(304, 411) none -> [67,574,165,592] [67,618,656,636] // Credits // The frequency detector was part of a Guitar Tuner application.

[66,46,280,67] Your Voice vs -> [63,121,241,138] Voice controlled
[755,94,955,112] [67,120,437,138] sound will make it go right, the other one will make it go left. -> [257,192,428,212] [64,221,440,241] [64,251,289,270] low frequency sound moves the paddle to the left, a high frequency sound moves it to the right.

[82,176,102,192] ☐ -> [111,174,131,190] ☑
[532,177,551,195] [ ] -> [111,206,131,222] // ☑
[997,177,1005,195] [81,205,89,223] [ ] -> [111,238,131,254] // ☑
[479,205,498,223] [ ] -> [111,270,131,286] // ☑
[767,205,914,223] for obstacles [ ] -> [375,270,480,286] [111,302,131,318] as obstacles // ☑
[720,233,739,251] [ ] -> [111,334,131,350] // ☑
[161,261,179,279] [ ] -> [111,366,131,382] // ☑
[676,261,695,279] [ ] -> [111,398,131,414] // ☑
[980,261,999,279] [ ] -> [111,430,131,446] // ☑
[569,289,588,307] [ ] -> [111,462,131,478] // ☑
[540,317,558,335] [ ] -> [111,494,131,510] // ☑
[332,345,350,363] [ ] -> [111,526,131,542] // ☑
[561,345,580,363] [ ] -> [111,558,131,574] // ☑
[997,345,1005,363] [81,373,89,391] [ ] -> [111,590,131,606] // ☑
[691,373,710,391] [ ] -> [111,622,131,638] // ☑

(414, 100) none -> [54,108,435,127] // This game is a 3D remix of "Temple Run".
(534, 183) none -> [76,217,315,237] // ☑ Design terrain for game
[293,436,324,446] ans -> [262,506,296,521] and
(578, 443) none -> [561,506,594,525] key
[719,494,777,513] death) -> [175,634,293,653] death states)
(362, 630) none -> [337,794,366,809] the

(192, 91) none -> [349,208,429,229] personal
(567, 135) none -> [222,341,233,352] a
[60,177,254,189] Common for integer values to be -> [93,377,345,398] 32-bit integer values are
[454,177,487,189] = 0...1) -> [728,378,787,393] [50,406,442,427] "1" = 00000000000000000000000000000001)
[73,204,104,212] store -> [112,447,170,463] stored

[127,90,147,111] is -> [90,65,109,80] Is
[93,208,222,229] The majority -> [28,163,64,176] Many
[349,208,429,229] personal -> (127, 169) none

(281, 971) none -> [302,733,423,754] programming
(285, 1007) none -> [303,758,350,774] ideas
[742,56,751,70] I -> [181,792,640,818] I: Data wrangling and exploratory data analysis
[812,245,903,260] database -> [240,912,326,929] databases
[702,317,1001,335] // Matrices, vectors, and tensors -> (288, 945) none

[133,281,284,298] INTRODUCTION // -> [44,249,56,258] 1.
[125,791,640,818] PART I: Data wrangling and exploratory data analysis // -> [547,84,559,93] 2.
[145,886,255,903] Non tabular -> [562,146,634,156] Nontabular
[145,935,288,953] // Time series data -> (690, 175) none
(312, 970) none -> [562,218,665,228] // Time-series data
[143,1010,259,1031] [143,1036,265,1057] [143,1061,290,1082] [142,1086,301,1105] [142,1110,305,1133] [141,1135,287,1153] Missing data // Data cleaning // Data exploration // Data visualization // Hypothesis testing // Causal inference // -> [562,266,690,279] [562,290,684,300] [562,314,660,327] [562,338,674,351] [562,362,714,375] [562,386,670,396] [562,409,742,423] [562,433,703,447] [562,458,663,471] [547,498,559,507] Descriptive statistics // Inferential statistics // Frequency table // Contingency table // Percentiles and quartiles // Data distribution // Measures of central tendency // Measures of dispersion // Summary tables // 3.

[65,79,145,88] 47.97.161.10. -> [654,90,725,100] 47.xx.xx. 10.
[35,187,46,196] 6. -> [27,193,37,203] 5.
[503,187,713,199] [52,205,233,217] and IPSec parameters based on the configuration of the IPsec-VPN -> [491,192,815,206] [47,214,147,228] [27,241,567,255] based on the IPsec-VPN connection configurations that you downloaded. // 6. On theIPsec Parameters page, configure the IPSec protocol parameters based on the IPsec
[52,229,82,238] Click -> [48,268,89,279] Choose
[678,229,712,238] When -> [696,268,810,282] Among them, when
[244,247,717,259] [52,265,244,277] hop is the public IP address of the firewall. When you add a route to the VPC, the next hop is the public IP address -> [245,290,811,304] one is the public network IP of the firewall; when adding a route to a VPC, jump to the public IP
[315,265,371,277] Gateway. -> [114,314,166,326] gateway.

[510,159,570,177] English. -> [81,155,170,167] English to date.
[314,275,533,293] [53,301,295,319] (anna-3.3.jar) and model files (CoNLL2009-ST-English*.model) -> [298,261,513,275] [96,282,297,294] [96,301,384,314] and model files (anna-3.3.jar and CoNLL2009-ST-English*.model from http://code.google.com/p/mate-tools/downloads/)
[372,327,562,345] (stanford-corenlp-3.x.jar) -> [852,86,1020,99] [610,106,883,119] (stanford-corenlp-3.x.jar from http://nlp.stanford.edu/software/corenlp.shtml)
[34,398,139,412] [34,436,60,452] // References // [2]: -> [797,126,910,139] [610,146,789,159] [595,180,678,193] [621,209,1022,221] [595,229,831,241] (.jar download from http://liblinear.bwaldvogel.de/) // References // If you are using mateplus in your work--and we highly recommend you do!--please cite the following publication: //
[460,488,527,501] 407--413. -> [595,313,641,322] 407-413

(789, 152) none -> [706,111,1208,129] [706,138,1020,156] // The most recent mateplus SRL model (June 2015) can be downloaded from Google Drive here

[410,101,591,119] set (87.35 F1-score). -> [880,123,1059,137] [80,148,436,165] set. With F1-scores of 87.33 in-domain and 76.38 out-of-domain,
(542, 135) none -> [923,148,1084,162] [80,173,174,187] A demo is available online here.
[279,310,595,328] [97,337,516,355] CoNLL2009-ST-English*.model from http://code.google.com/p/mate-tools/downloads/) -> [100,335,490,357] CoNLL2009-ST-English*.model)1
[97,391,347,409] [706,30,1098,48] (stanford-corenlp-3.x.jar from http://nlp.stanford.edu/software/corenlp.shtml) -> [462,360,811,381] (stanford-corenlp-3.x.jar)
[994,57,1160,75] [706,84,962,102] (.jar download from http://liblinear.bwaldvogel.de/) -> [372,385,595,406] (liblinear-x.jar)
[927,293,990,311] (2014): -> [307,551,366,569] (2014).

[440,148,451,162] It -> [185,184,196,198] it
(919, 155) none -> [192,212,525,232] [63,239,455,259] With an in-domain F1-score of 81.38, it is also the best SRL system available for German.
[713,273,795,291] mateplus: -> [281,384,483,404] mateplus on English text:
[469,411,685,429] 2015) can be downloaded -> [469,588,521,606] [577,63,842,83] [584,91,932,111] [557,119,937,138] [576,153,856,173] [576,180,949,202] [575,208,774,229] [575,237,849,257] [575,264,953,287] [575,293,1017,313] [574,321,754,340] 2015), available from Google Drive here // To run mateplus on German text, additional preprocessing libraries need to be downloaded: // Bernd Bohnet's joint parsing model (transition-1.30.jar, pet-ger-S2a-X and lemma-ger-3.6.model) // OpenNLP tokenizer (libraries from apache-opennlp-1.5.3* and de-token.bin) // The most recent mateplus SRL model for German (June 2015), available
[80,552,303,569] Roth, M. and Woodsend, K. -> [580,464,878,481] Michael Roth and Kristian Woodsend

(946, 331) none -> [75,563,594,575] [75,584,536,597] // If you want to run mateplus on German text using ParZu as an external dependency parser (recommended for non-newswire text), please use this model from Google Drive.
○ ○ ○ ○ ○
* **TASK ITEM**
In the data above, find the line with "[293,436,324,446] ans ->" and the line with "[812,245,903,260] database ->". Retype both, plus every line between them, exactly.

* **RESULT FOR THIS EXERCISE**
[293,436,324,446] ans -> [262,506,296,521] and
(578, 443) none -> [561,506,594,525] key
[719,494,777,513] death) -> [175,634,293,653] death states)
(362, 630) none -> [337,794,366,809] the

(192, 91) none -> [349,208,429,229] personal
(567, 135) none -> [222,341,233,352] a
[60,177,254,189] Common for integer values to be -> [93,377,345,398] 32-bit integer values are
[454,177,487,189] = 0...1) -> [728,378,787,393] [50,406,442,427] "1" = 00000000000000000000000000000001)
[73,204,104,212] store -> [112,447,170,463] stored

[127,90,147,111] is -> [90,65,109,80] Is
[93,208,222,229] The majority -> [28,163,64,176] Many
[349,208,429,229] personal -> (127, 169) none

(281, 971) none -> [302,733,423,754] programming
(285, 1007) none -> [303,758,350,774] ideas
[742,56,751,70] I -> [181,792,640,818] I: Data wrangling and exploratory data analysis
[812,245,903,260] database -> [240,912,326,929] databases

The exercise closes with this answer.